It was unclear what evidence, if any, exists that Ceausecu planned to base a currency in Romania.

Alexandra from Valcea is a student in Sibiu in business management who says her mother had a friend growing up in school in the 1980s in the region of Targa Jiu who got in trouble because of Ceausescu. Her mother’s friend told her teacher at school that she had heard her parents criticizing Ceausescu and wondered what to do about it. They were subsequently arrested, held for several days, and repeatedly assaulted. After the incident, both parents lost their jobs and were compelled to move to a new city on short notice.

Ceausescu’s 1971 visits to China and particularly North Korea took the hardline aspect of his reign to a new level.
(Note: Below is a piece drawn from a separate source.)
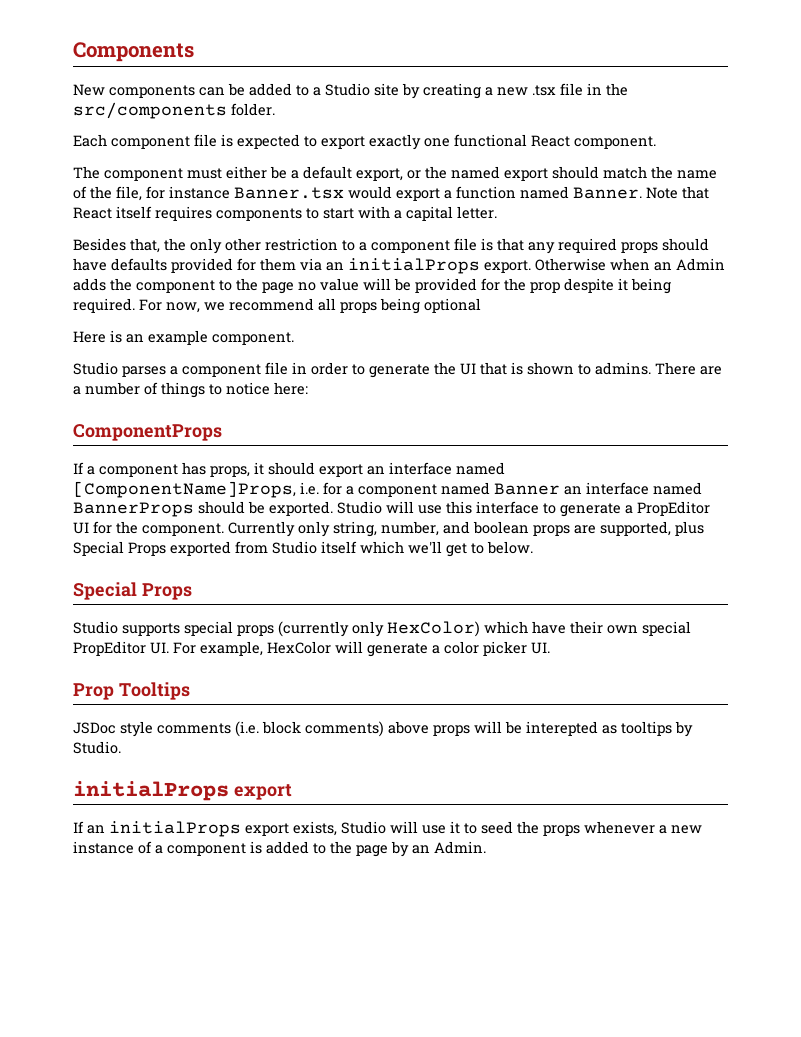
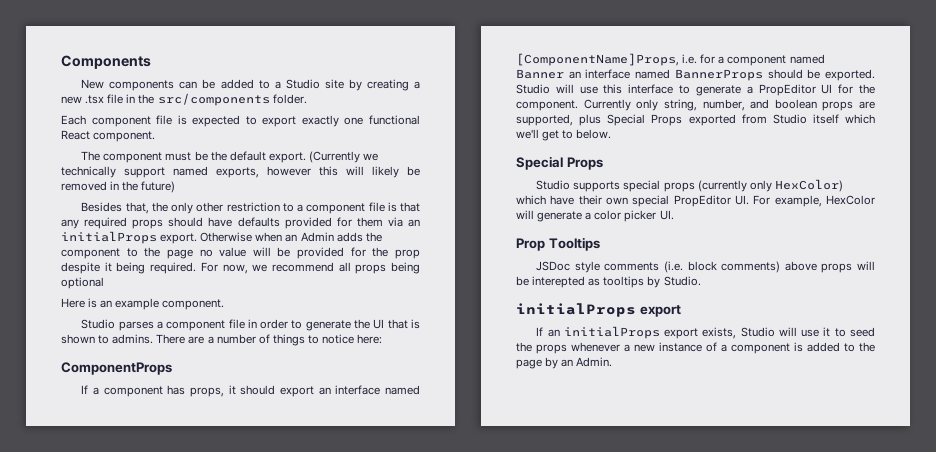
[226,166,717,181] [73,186,709,201] [73,206,497,221] either be a default export, or the named export should match the name of the file, for instance Banner.tsx would export a function named Banner. Note that React itself requires components to start with a capital letter. -> [194,151,379,163] [61,166,420,178] [61,181,176,193] be the default export. (Currently we technically support named exports, however this will likely be removed in the future)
Genuinely inspired by North Korea’s hyper-nationalistic juche ideology of self-reliance and nationalistic power—as well as by China’s Cultural Revolution and the possibility of using state power to completely remake a nation—Ceausescu returned to Romania with aspirations to transform it into a cohesive unit. He wanted to build a European North Korea, a nationalistic juggernaut built around totalitarian socialism. Parades were held in his honor, with white doves and vast seas of children in marching bands carrying massive banners reading “We thank the Party from the bottom of our hearts for our happy childhood.” 

Yet Ceausescu’s Stalinist government could not be kept afloat even with harsh penalties for dissenters, and once the military turned on him, it was too late for any exit strategy. Starting in the early 1980s, Ceausescu put in place a number of austerity measures that were intended to pay off all of Romania’s foreign debt in under a decade. Ceausescu was paranoid about Romania suffering a similar fate to Poland, which had tanked economically after struggling to climb out from under a mountain of foreign debt. 

A further reason for the austerity measures were that Ceausescu prided himself on his supposed economic genius and negotiating abilities. He did not want to lose that veneer or have Romania’s beleaguered working class and legions of subsistence-level farmers blame him for the fact that their lives were not getting much better. He was also emphatically focused on denying capitalistic Western entities the chance to get their hands on Romania—especially after his hard work during the 1960s that got Moscow’s grasping financial tendrils to retract slightly. 

The strategy of reducing foreign debt by making ordinary people’s lives harder actually worked; the problem was that it left Romanians more or less starving and under war zone conditions, with an estimated 15,000 dying per year from extreme cold, fuel shortages, and not enough food. Naturally, Ceausescu and his inner circle of party elites in Bucharest didn’t bear the brunt of his austerity policies; as for citizens who spoke up, they simply disappeared or got sense beaten into them. By 1989, when protesters began shouting in rage during Ceausescu’s speech in Bucharest, they were ready to die instead of face another winter freezing to death. Ceausescu’s denunciations of the peaceful protesters in Timișoara as “reactionary terrorists” was the final straw.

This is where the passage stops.